══ Dataset extract

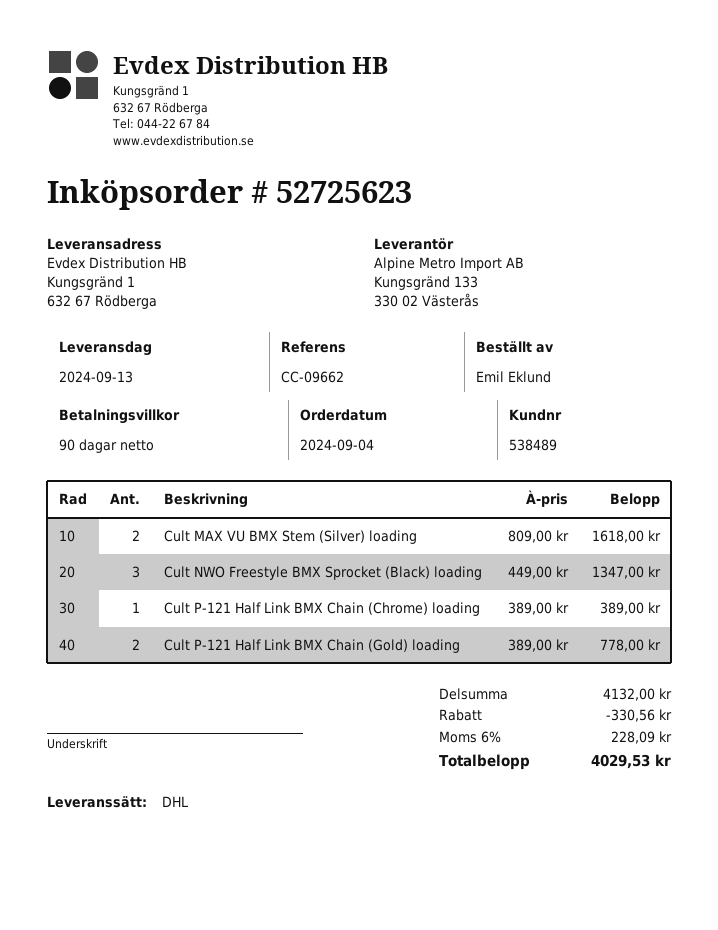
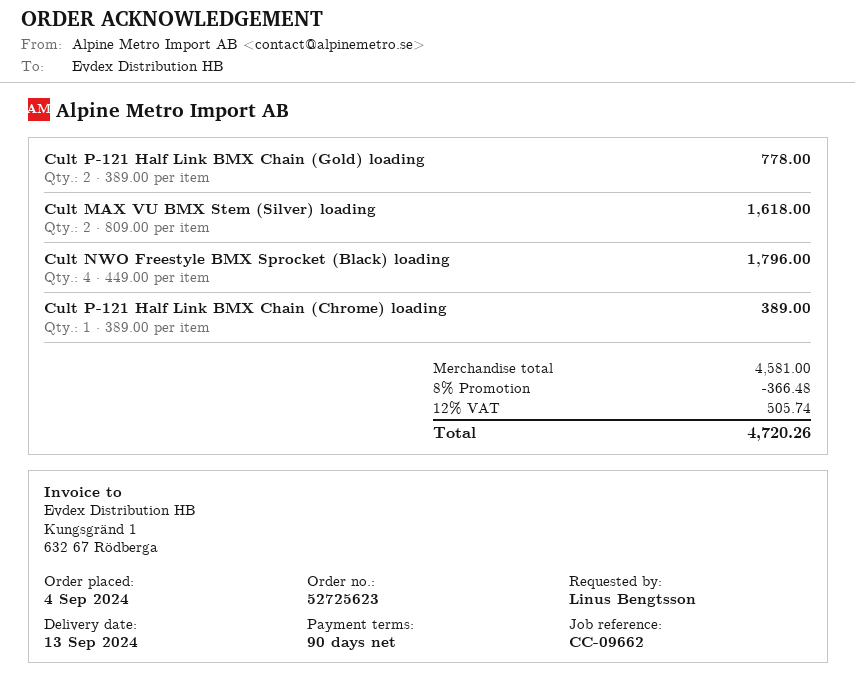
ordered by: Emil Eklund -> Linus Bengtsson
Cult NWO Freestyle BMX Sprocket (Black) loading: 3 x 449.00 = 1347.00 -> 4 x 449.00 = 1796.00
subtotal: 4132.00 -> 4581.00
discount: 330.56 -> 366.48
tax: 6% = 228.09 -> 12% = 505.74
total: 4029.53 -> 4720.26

════
══ Dataset extract

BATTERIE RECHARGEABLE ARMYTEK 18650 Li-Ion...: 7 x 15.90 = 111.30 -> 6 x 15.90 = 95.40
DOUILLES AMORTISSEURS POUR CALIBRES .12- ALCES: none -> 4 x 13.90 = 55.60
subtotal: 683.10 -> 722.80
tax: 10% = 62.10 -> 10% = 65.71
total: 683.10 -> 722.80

════

__Work request__. Among the lines of the material above, count those that include "subtotal" and report that number alone.

__Problem solution__. 2